A Tea Party group that filed a lawsuit against the Internal Revenue Service just six days after the conservative targeting scandal emerged in 2013 won a major victory this week when a federal judge allowed the case to proceed and automatically included hundreds of conservative groups that may have been victims of the tax agency’s discriminatory practices.
NorCal Tea Party Patriots, a California-based conservative group, was the first to file suit against the IRS. Its case is now the only remaining lawsuit pending against the IRS in the targeting scandal that rocked the agency in spring 2013.
Edward Greim, the attorney representing the plaintiffs in the lawsuit, said a judge’s decision Tuesday to grant the lawsuit class action status was a major milestone in the years-long legal battle over the IRS scandal.
“It means that now, every group that meets the class definition is represented in this case unless they opt out,” Greim told the Washington Examiner, noting the case could thus include “every group that was selected by the IRS for additional scrutiny, harassment and delay” when applying for tax-exempt status before May 2013.
Greim said the case focused on whether IRS officials inappropriately used four criteria from a controversial “Be On the Look-Out,” or “BOLO” list, to screen certain groups for extra scrutiny during the application process at the IRS’ tax-exempt office in Cincinnati.
He said those criteria included: “a reference in the case file to ‘Tea Party,’ ‘Patriots,’ or ‘9/12 Project;'” “a reference in the case file to government spending, government debt, or taxes;” “a reference in the case file to education of the public by advocacy or lobbying to ‘make America a better place to live;'” and “a statement in the case file criticizing how the country is being run.”
Nonprofit applications that included those phrases were often delayed and scrutinized, the plaintiffs alleged.
Greim said the lawsuit also focused on whether IRS officials violated a statute known as “Section 6103,” which protects taxpayers’ personal information from unauthorized disclosure.
But Greim noted the IRS, which has resisted the lawsuit at every step, attempted to halt the case by arguing the same statute NorCal Tea Party Patriots was suing under actually kept the agency from disclosing information in the case.
“They have fought us tooth and nail every step of the way so far,” Greim said.
While the initial lawsuit listed individual IRS employees, including Lois Lerner, former head of the tax-exempt unit, as defendants in the case, the IRS itself is now the only defendant in the case.
That means any damages awarded in the case would be paid by the IRS, not by the individuals who allegedly targeted Tea Party groups.
Greim laid out a scenario from several years ago for which, if proven true in court, the IRS could face legal trouble.
“You’re worried that conservative groups are trying to expand their rights under the law and you don’t want to let them use the application process to do that, so you decide to delay their applications,” he said, noting that explanation stops short of outright political bias but would still constitute unlawful behavior.
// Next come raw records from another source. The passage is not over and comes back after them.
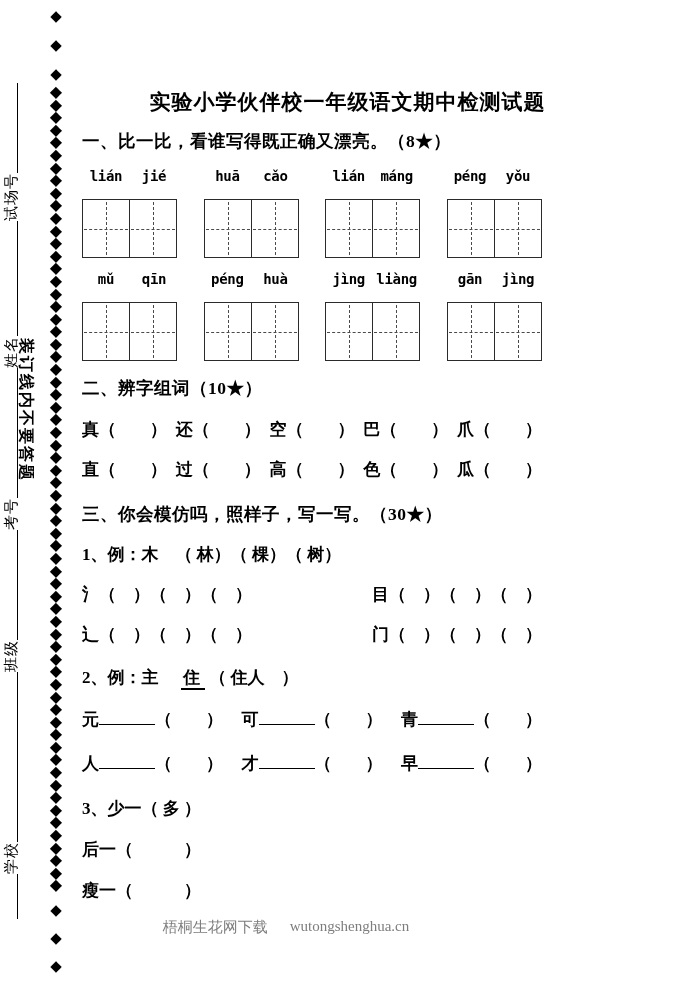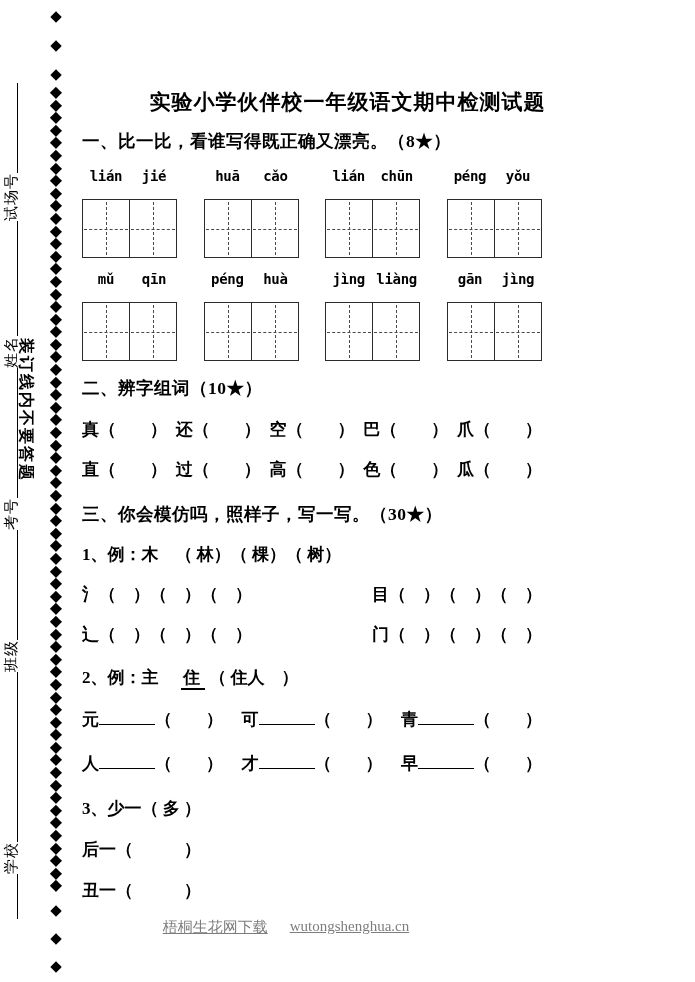--- a/index.html
+++ b/index.html
@@ -72,21 +72,21 @@
   
   .spread{display:flex;justify-content:space-between;}
   .unit{white-space:nowrap;}
   .blank{display:inline-block;width:56px;height:0.95em;border-bottom:1.6px solid #000;vertical-align:baseline;}
   .ul{border-bottom:2px solid #000;padding:0 5px 1px 2px;}
   .gapline{display:flex;justify-content:space-between;}
   
   .footer{
     position:absolute;left:0;top:918px;width:572px;
     display:flex;justify-content:center;gap:22px;
-    color:#7d7d7d;font-size:15px;text-decoration:underline;
+    color:#7d7d7d;font-size:15px;
   }
 </style>
 </head>
 <body>
 
 <div class="page">
 
   <div class="chain chain-top">◆◆◆</div>
   <div class="chain chain-mid">◆◆◆◆◆◆◆◆◆◆◆◆◆◆◆◆◆◆◆◆◆◆◆◆◆◆◆◆◆◆◆◆◆◆◆◆◆◆◆◆◆◆◆◆◆◆◆◆◆◆◆◆◆◆◆◆◆◆◆◆◆◆◆◆</div>
   <div class="chain chain-bot">◆◆◆</div>
@@ -117,21 +117,21 @@
       <div class="pgroup">
           <span>lián</span>
           <span>jié</span>
         </div>
       <div class="pgroup">
           <span>huā</span>
           <span>cǎo</span>
         </div>
       <div class="pgroup">
           <span>lián</span>
-          <span>chūn</span>
+          <span>máng</span>
         </div>
       <div class="pgroup">
           <span>péng</span>
           <span>yǒu</span>
         </div>
     </div>
 
     <div class="row grid-row" style="top:199px">
       <div class="ggroup">
           <div class="gcell"></div>
@@ -240,21 +240,21 @@
       <span class="unit"><span>早</span><span class="blank"></span><span>（　　）</span></span>
     </div>
 
     <div class="row bodyline" style="top:797px">3、少一（ 多 ）</div>
 
     <div class="row bodyline spread" style="top:838px">
       <span class="unit"><span>后一</span><span>（　　　）</span></span>
     </div>
 
     <div class="row bodyline spread" style="top:879px">
-      <span class="unit"><span>丑一</span><span>（　　　）</span></span>
+      <span class="unit"><span>瘦一</span><span>（　　　）</span></span>
     </div>
 
   </div>
 
   <div class="footer">
     <span>梧桐生花网下载</span>
     <span>wutongshenghua.cn</span>
   </div>
 
 </div>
NorCal Tea Party Patriots brought the suit to U.S. District Court in Cincinnati because the tax agency’s non-profit arm is based in the Ohio city.
The original allegations against the IRS centered on whether officials used inappropriate criteria to delay the process of granting tax-exempt status to Tea Party groups applying to register as nonprofits for the first time.
However, a review in July of last year indicated loopholes in IRS policies could still allow the agency to discriminate against certain tax-exempt groups based on their “religious, educational, political or other views” when selecting nonprofits for audits.
Soon after, the House Ways and Means Committee noted up to a third of cases the IRS selected for audit were dismissed without any documentation, suggesting agency officials could have offered special treatment to certain groups by calling off a planned audit.
Lawmakers and conservative activists expressed disappointment in October of last year when the Department of Justice closed its criminal investigation of the IRS without filing any charges.